It’s simple – if Britain is willing to bomb a country, it should be the first nation state to accept those fleeing this escalation of conflict. Under no circumstances is this a one way deal. Why is it that parliament is quick to vote for air-strikes but sluggish to raise refugee numbers?
In 2016 – sixty eight years after the Declaration of Human Rights and sixty six years after Britain accepted the European Convention on Human Rights, the European political community are struggling undertake (what is simply) their moral obligation.
Save innocent human life.
The European ‘project’ – which I support – has shamefully resorted to tear gassing children, incarcerating thousands and refusing to assist those drowning in the freezing night waters of the Mediterranean. News headlines fill our little worlds with images of packed trains, flooded campsites and starving infants. Combined, the European Union has the largest economy in the world. Is this really the way we should be treating those most in need? Of course it’s not.

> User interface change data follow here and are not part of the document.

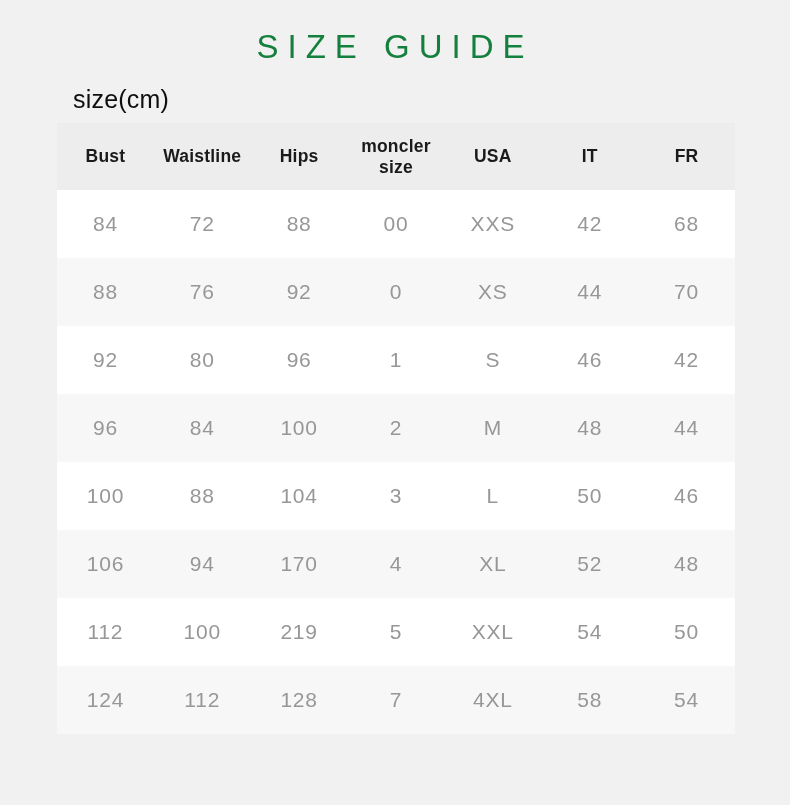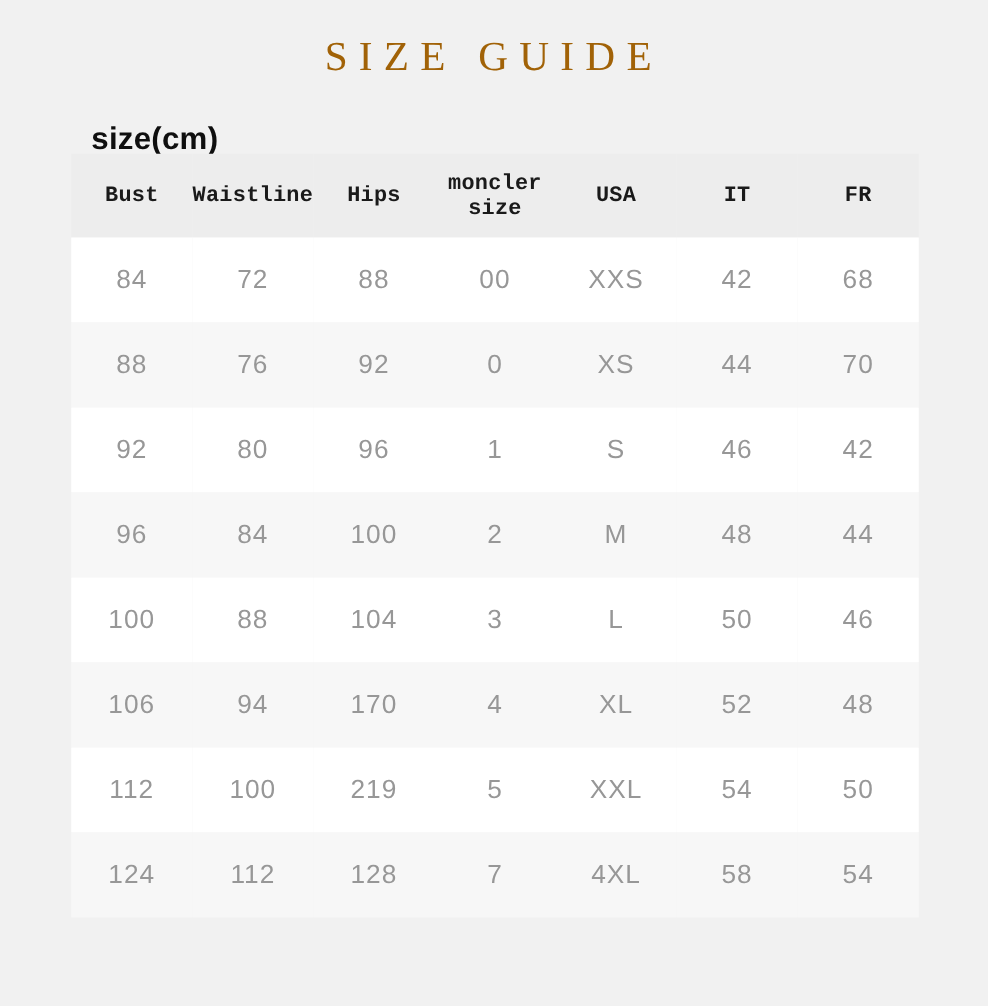--- a/index.html
+++ b/index.html
@@ -22,11 +22,11 @@
     left: 0;
     width: 100%;
     text-align: center;
-    font-family: Liberation Serif, serif;
+    font-family: Liberation Sans, sans-serif;
     font-size: 33px;
     font-weight: 300;
     letter-spacing: 9px;
-    color: #a16207;
+    color: #15803d;
   }
   .unit-label {
     position: absolute;

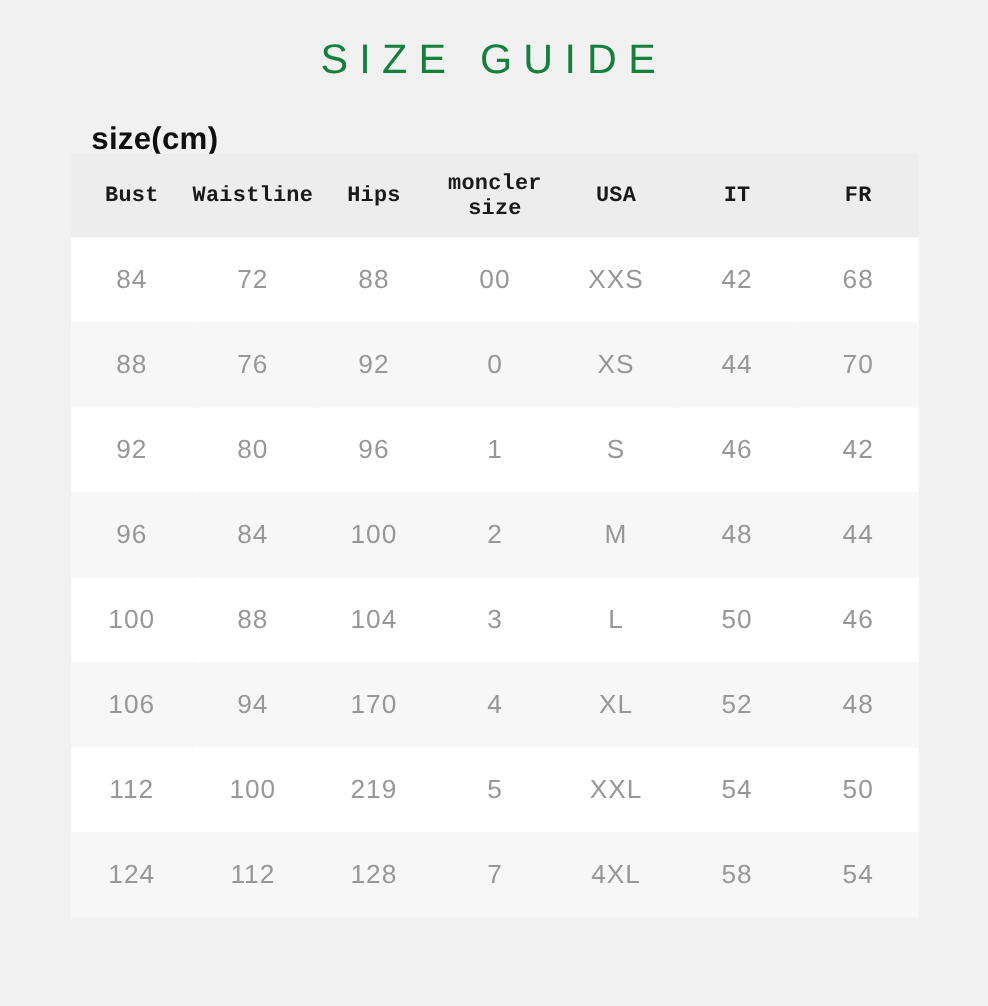--- a/index.html
+++ b/index.html
@@ -33,10 +33,9 @@
     top: 85px;
     left: 73px;
     font-size: 25px;
-    font-weight: 700;
+    font-weight: 400;
     color: #0f0f0f;
     letter-spacing: 0.2px;
-    margin-top: 12px;
   }
   .table-wrap {
     position: absolute;

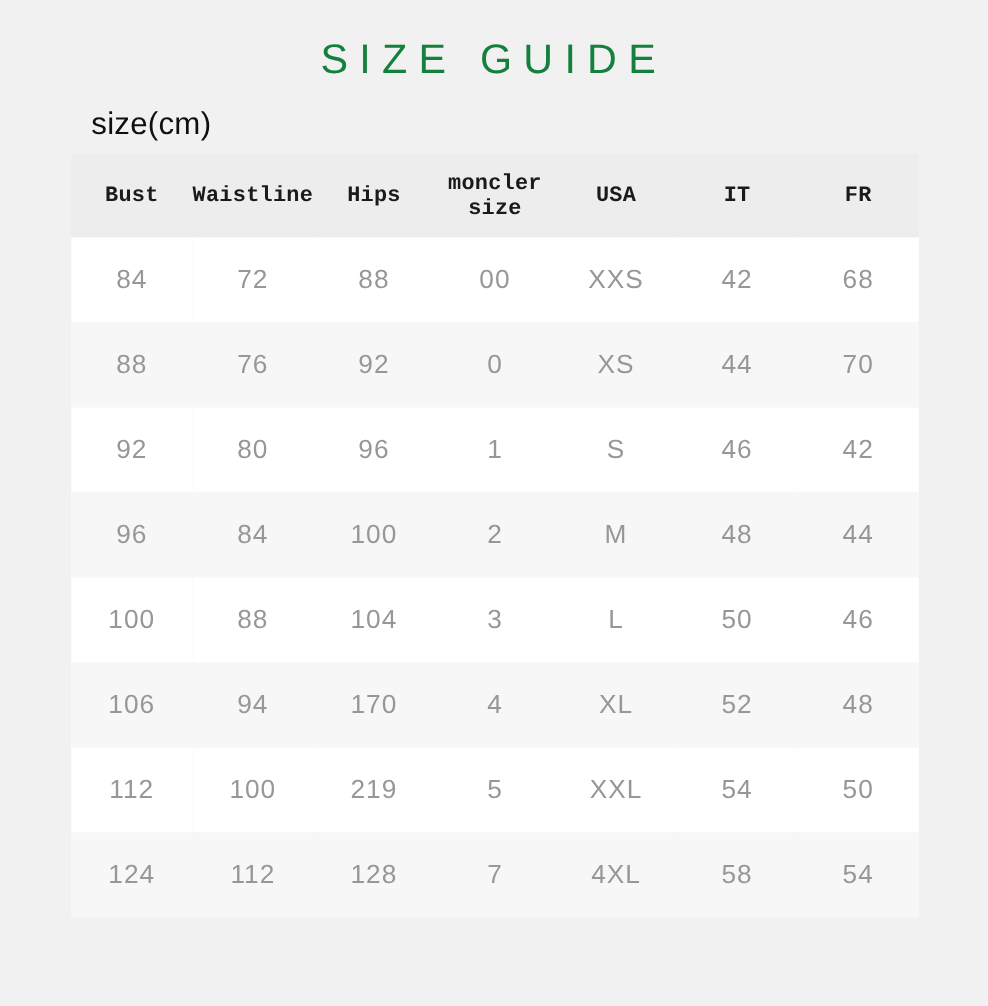--- a/index.html
+++ b/index.html
@@ -51,7 +51,6 @@
   thead tr {
     height: 67px;
     background: #ededed;
-    font-family: Liberation Mono, monospace;
   }
   thead th {
     font-size: 17.5px;

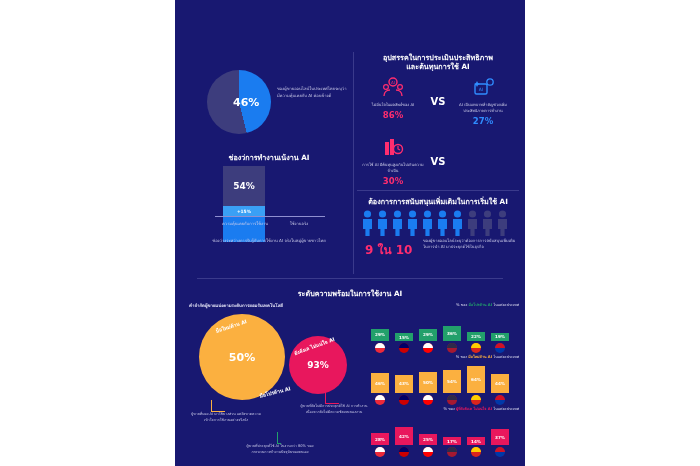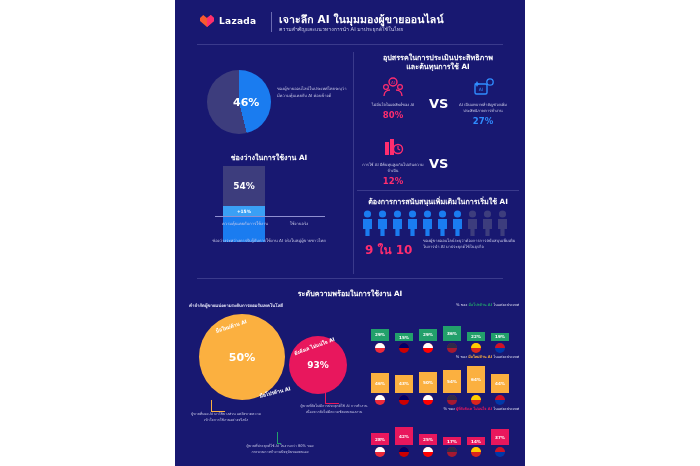--- a/index.html
+++ b/index.html
@@ -115,21 +115,6 @@
 <div id="stage">
  <div class="poster">
 
-  <div class="header">
-    <div class="logo-wrap">
-      <span class="logo-mark">
-        <svg width="16" height="14" viewBox="0 0 16 14">
-          <path d="M8 13 L1 7 L1 4 L4.2 1 L8 4 L11.8 1 L15 4 L15 7 Z" fill="#f75a2f"></path>
-          <path d="M8 13 L15 7 L15 4 L11.8 1 L8 4 Z" fill="#ff2d6f"></path>
-        </svg>
-      </span>
-      <span class="logo-text">Lazada</span>
-    </div>
-    <div class="hdr-div"></div>
-    <div class="hdr-title">เจาะลึก AI ในมุมมองผู้ขายออนไลน์</div>
-    <div class="hdr-sub">ความสำคัญและแนวทางการนำ AI มาประยุกต์ใช้ในไทย</div>
-    <div class="hdr-rule"></div>
-  </div>
 
   <div class="col-left">
     <div class="pie-box">

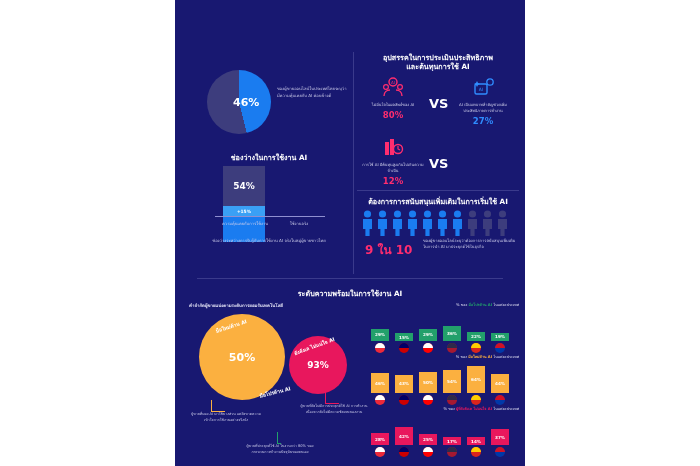--- a/index.html
+++ b/index.html
@@ -71,7 +71,7 @@
   .vs-txt { font-size: 3.9px; line-height: 1.5; color: #d6d6ef; margin-top: 2px; }
   .vs-pct { font-size: 8.5px; font-weight: bold; margin-top: 2px; }
   .pink { color: #ff2d6f; } .blue { color: #2f8cff; }
-  .vs-mid { position: absolute; left: 74px; top: 22px; width: 18px; text-align: center; color: #ffffff; font-size: 13px; font-weight: bold; }
+  .vs-mid { position: absolute; left: 74px; top: 22px; width: 18px; text-align: center; color: #ffffff; font-size: 10px; font-weight: bold; }
 
   
   .ppl-title { position: absolute; left: 0; top: 148px; width: 166px; }

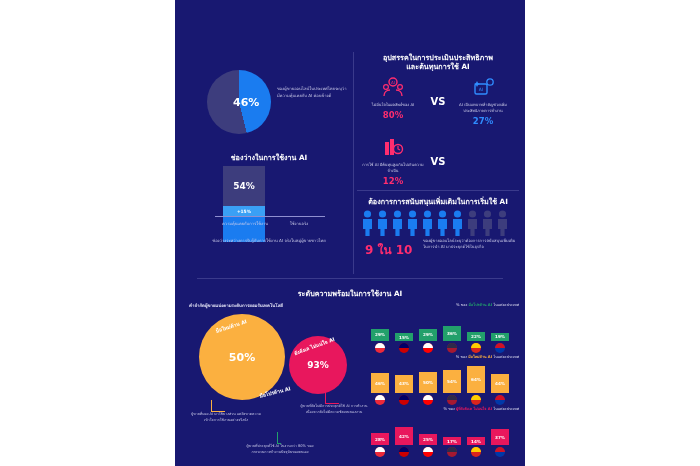--- a/index.html
+++ b/index.html
@@ -156,7 +156,7 @@
           </svg>
         </div>
         <div class="vs-txt">ไม่มั่นใจในผลลัพธ์ของ AI</div>
-        <div class="vs-pct pink">80%</div>
+        <div class="vs-pct pink">86%</div>
       </div>
       <div class="vs-mid">VS</div>
       <div class="vs-cell vs-right">

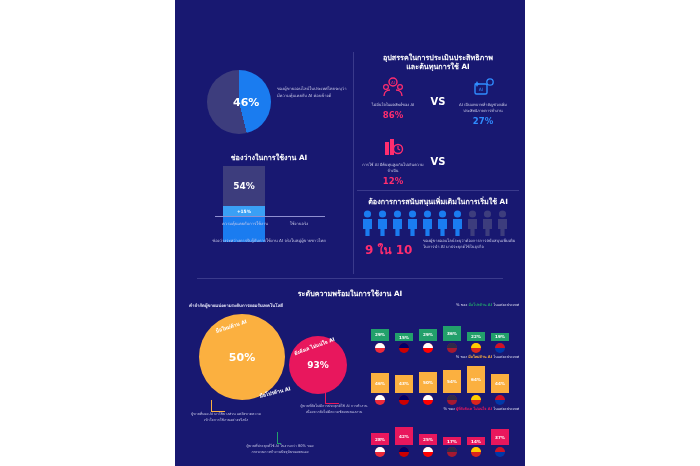--- a/index.html
+++ b/index.html
@@ -123,7 +123,7 @@
     </div>
     <div class="pie-note">ของผู้ขายออนไลน์ในประเทศไทยระบุว่ามีความคุ้นเคยกับ AI ค่อนข้างดี</div>
 
-    <div class="gap-title sec-title">ช่องว่างในการใช้งาน AI</div>
+    <div class="gap-title sec-title">ช่องว่การทำงานเน้งาน AI</div>
     <div class="gapchart">
       <div class="gb gb-left">
         <div class="seg seg-dark">54%</div>

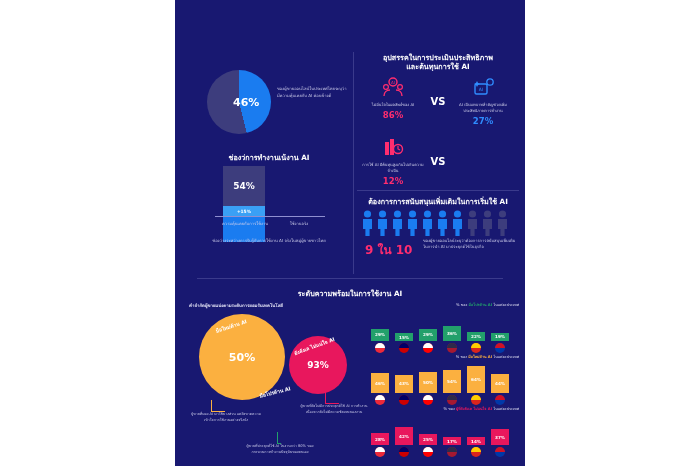--- a/index.html
+++ b/index.html
@@ -184,7 +184,7 @@
           </svg>
         </div>
         <div class="vs-txt">การใช้ AI มีต้นทุนสูงเกินไปเกินความจำเป็น</div>
-        <div class="vs-pct pink">12%</div>
+        <div class="vs-pct pink">30%</div>
       </div>
       <div class="vs-mid">VS</div>
     </div>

Thankfully, Germany has taken the lead on the issue. Perhaps due to historical and political responsibilities, the north European state accepted over one million refugees in 2015. Unfortunately, the same cannot be said for the British government. At a European summit in September, David Cameron opted out of taking ‘his fair share’, instead offering a measly 20,000 over a period of four years. A pathetic response to one of humanity’s largest disasters of a generation. On an international level, Britain is more ‘hot air’ than substance – a reputation developed after years of weak, ineffective and heartless foreign policy.
So how many refugees – and they are refugees – should Britain take in? 20,000? 100,000? In past years, the Home Office have asserted the idea that one refugee family can live within two hundred British households. Using population figures of sixty four million, this widely used formula would suggest Britain has the capacity to accept 320,000. Although not the one million Germany has achieved, it would be a damn good start.
Britain was once at the forefront of writing the world’s key humanitarian conventions and yet fails to coordinate an appropriate response to the major problems facing the world today. The government have consciously denied Syrians their most basic rights to life, liberty and security. In the words of Nelson Mandela, “to deny any person their human rights is to challenge their very humanity.”
Together, we should challenge the government and say no – not in our name.